Syllabus:
GS3: Indian Economy and issues relating to Planning, Mobilization of Resources, Growth, Development and Employment.
Context:

For the financial year 2024–25, the Reserve Bank of India (RBI) has decided to transfer a record surplus of ₹2.69 lakh crore to the government. This is a record high transfer, 27% higher than the ₹2.11 lakh crore transferred in FY 2023-24.
What is RBI Surplus
Key Factors Behind the Record Surplus
Foreign Exchange Gains: The RBI’s income from foreign exchange transactions rose to ₹1.11 trillion, up from ₹836.16 billion in the previous year. This increase was driven by substantial dollar sales aimed at stabilizing the rupee.
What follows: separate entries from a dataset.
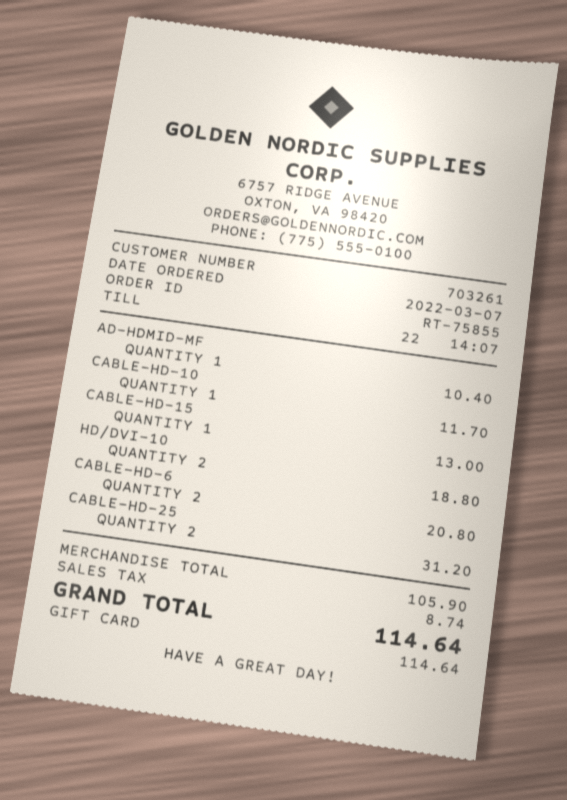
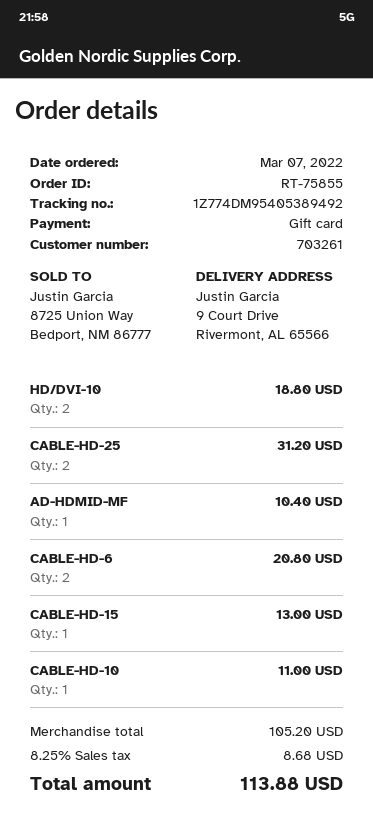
CABLE-HD-10: 1 for 11.70 -> 1 for 11.00
subtotal: 105.90 -> 105.20
tax: 8.74 -> 8.68
total: 114.64 -> 113.88

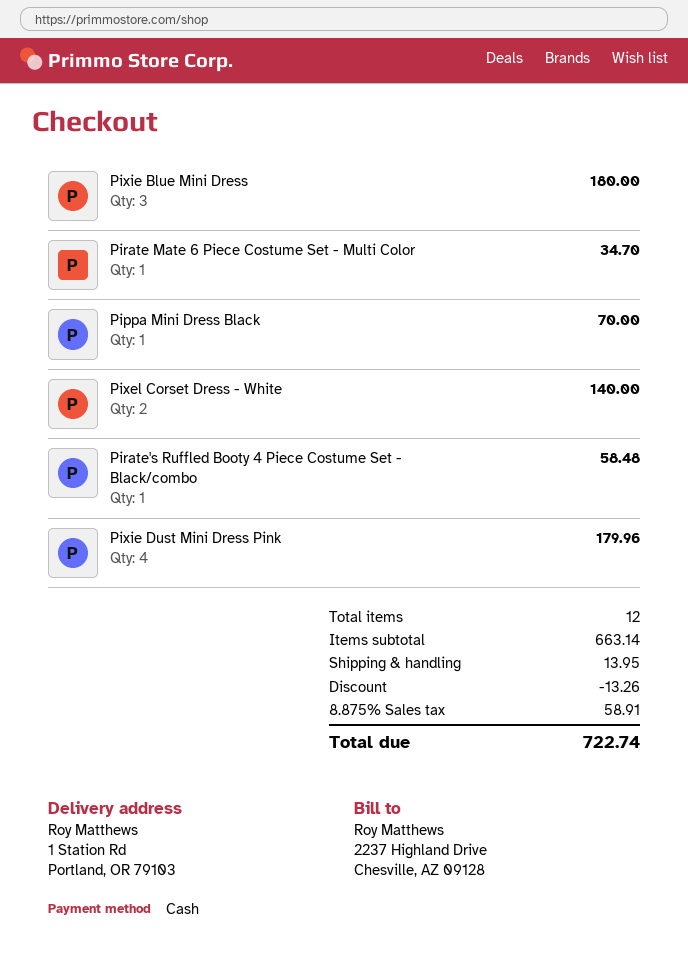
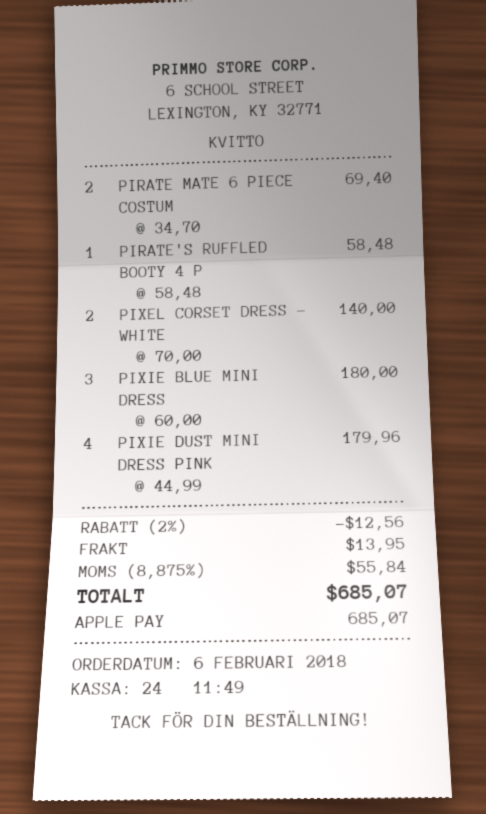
payment method: cash -> Apple Pay
Pirate Mate 6 Piece Costume Set - Multi Color: 1 for 34.70 -> 2 for 69.40
Pippa Mini Dress Black: 1 for 70.00 -> none
discount: 13.26 -> 12.56
tax: 8.875% = 58.91 -> 8.875% = 55.84
total: 722.74 -> 685.07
Interest Income from Foreign Assets: Interest earnings from foreign securities climbed to ₹970.07 billion, compared to ₹653.28 billion the previous year, contributing significantly to the RBI’s net income.
Revised Economic Capital Framework (ECF): In May 2025, the RBI’s Central Board approved a revised ECF, adjusting the Contingent Risk Buffer (CRB) range to 6% ±1.5%.
- For FY25, the CRB was set at 7.5%, enhancing the RBI’s financial resilience while allowing for a substantial surplus transfer.